Traceback (most recent call last):
  File "H:\TextGeneration\oobabooga_windows\text-generation-webui\installer_files\env\lib\site-packages\gradio\routes.py", line 427, in run_predict
    output = await app.get_blocks().process_api(
  File "H:\TextGeneration\oobabooga_windows\text-generation-webui\installer_files\env\lib\site-packages\gradio\blocks.py", line 1323, in process_api
    result = await self.call_function(
  File "H:\TextGeneration\oobabooga_windows\text-generation-webui\installer_files\env\lib\site-packages\gradio\blocks.py", line 1067, in call_function
    prediction = await utils.async_iteration(iterator)
  File "H:\TextGeneration\oobabooga_windows\text-generation-webui\installer_files\env\lib\site-packages\gradio\utils.py", line 336, in async_iteration
    return await iterator.__anext__()
  File "H:\TextGeneration\oobabooga_windows\text-generation-webui\installer_files\env\lib\site-packages\gradio\utils.py", line 329, in __anext__
    return await anyio.to_thread.run_sync(
  File "H:\TextGeneration\oobabooga_windows\text-generation-webui\installer_files\env\lib\site-packages\anyio\to_thread.py", line 33, in run_sync
    return await get_async_backend().run_sync_in_worker_thread(
  File "H:\TextGeneration\oobabooga_windows\text-generation-webui\installer_files\env\lib\site-packages\anyio\_backends\_asyncio.py", line 2106, in run_sync_in_worker_thread
    return await future
  File "H:\TextGeneration\oobabooga_windows\text-generation-webui\installer_files\env\lib\site-packages\anyio\_backends\_asyncio.py", line 833, in run
    result = context.run(func, *args)
  File "H:\TextGeneration\oobabooga_windows\text-generation-webui\installer_files\env\lib\site-packages\gradio\utils.py", line 312, in run_sync_iterator_async
    return next(iterator)
  File "H:\TextGeneration\oobabooga_windows\text-generation-webui\modules\chat.py", line 329, in generate_chat_reply_wrapper
    for i, history in enumerate(generate_chat_reply(text, state, regenerate, _continue, loading_message=True)):
  File "H:\TextGeneration\oobabooga_windows\text-generation-webui\modules\chat.py", line 297, in generate_chat_reply
    for history in chatbot_wrapper(text, state, regenerate=regenerate, _continue=_continue, loading_message=loading_message):
  File "H:\TextGeneration\oobabooga_windows\text-generation-webui\modules\chat.py", line 265, in chatbot_wrapper
    output['visible'][-1][1] = apply_extensions('output', output['visible'][-1][1], state, is_chat=True)

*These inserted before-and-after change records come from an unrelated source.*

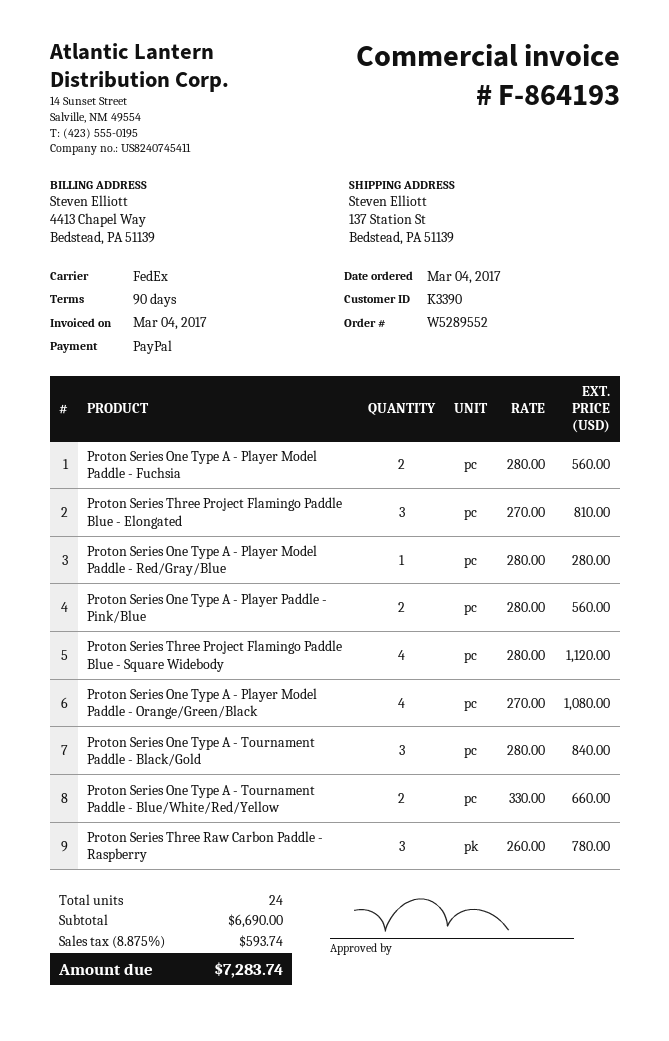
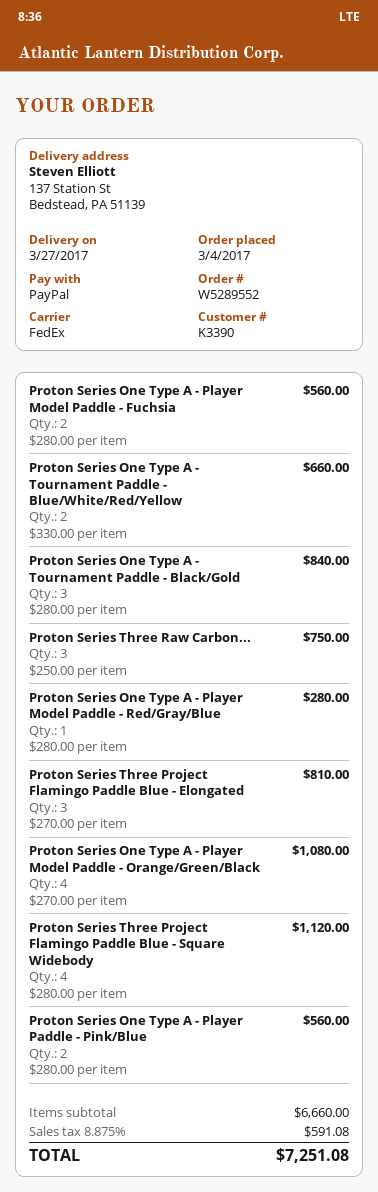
Proton Series Three Raw Carbon Paddle - Raspberry: 3 x 260.00 = 780.00 -> 3 x 250.00 = 750.00
subtotal: 6690.00 -> 6660.00
tax: 8.875% = 593.74 -> 8.875% = 591.08
total: 7283.74 -> 7251.08

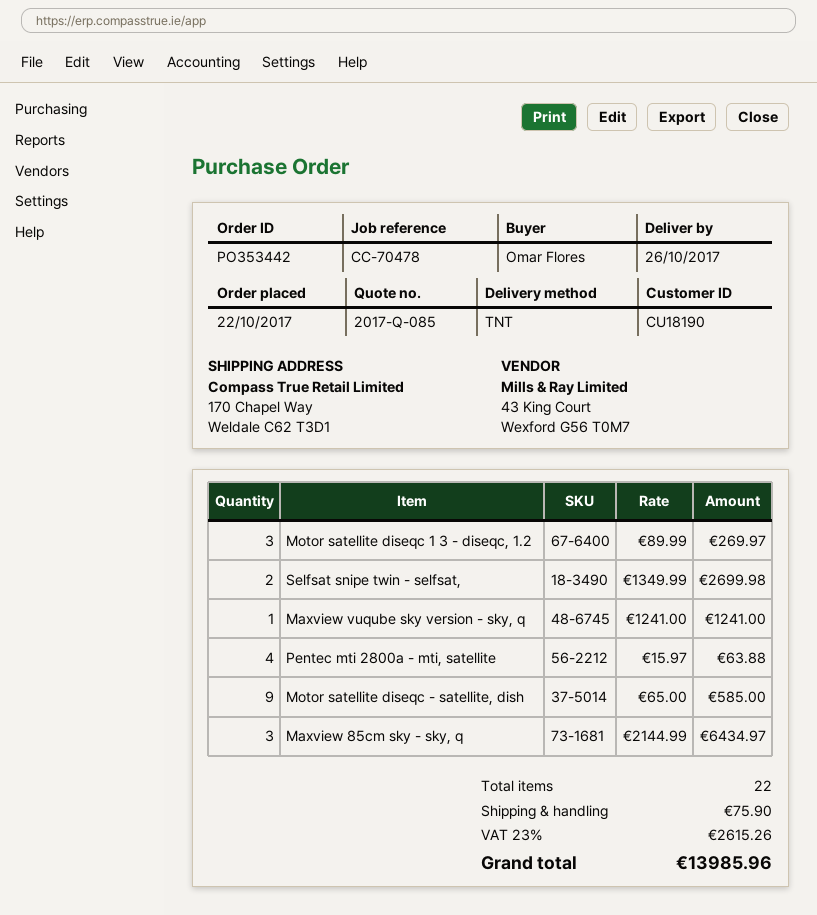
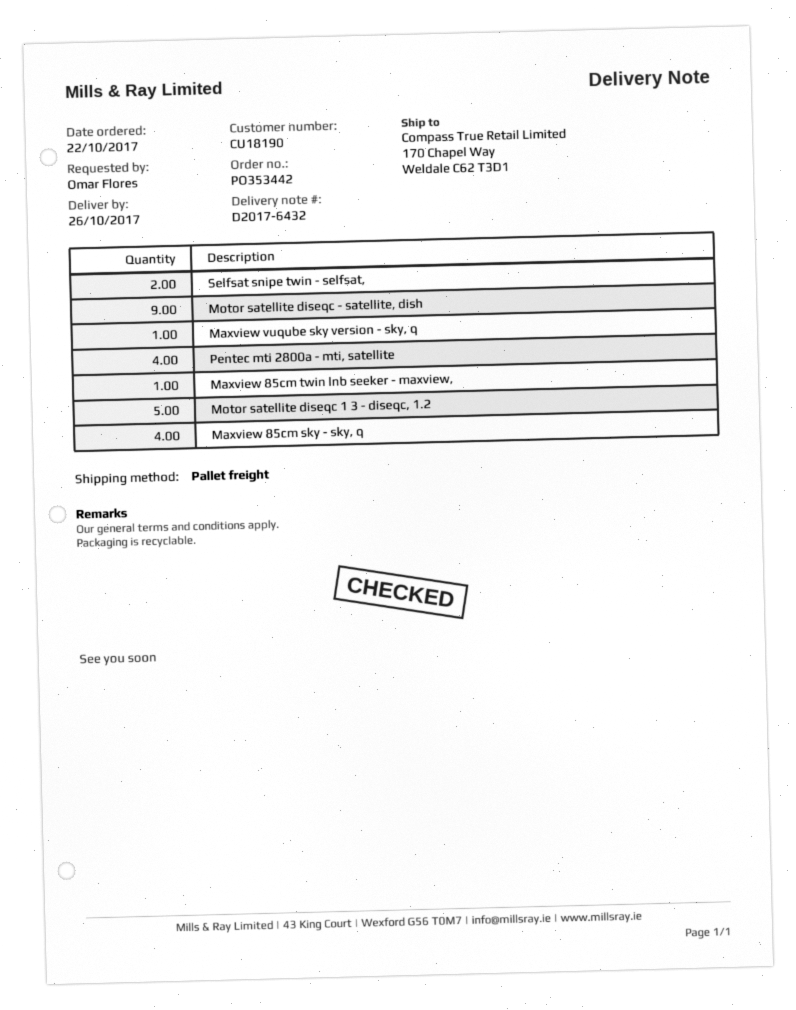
shipping method: TNT -> pallet freight
Motor satellite diseqc 1 3 - diseqc, 1.2: 3 -> 5
Maxview 85cm sky - sky, q: 3 -> 4
Maxview 85cm twin lnb seeker - maxview,: none -> 1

  File "H:\TextGeneration\oobabooga_windows\text-generation-webui\modules\extensions.py", line 224, in apply_extensions
    return EXTENSION_MAP[typ](*args, **kwargs)

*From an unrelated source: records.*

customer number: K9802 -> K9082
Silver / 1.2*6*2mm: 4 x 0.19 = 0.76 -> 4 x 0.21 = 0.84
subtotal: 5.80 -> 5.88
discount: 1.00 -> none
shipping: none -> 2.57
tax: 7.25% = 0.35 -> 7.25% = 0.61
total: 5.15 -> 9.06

  File "H:\TextGeneration\oobabooga_windows\text-generation-webui\modules\extensions.py", line 82, in _apply_string_extensions
    text = func(*args, **kwargs)
  File "H:\TextGeneration\oobabooga_windows\text-generation-webui\extensions\edge_tts\script.py", line 160, in output_modifier
    wavfile.write(output_file, 44100, audio.astype(np.int16))

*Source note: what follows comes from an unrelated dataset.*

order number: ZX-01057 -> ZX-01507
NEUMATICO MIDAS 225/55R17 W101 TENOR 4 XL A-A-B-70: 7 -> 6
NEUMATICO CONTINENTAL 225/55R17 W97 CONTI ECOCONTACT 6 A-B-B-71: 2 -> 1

AttributeError: 'tuple' object has no attribute 'astype'

please help me to fix the issue and thanks again for the lovely extension 👍

BuffMcBigHuge commented 1 year ago

This happens when there is no RVC .pth file selected. To fix this, either check off RVC or add weights to the rvc_models and select it in the dropdown.

I will make improvements to handle this edge case.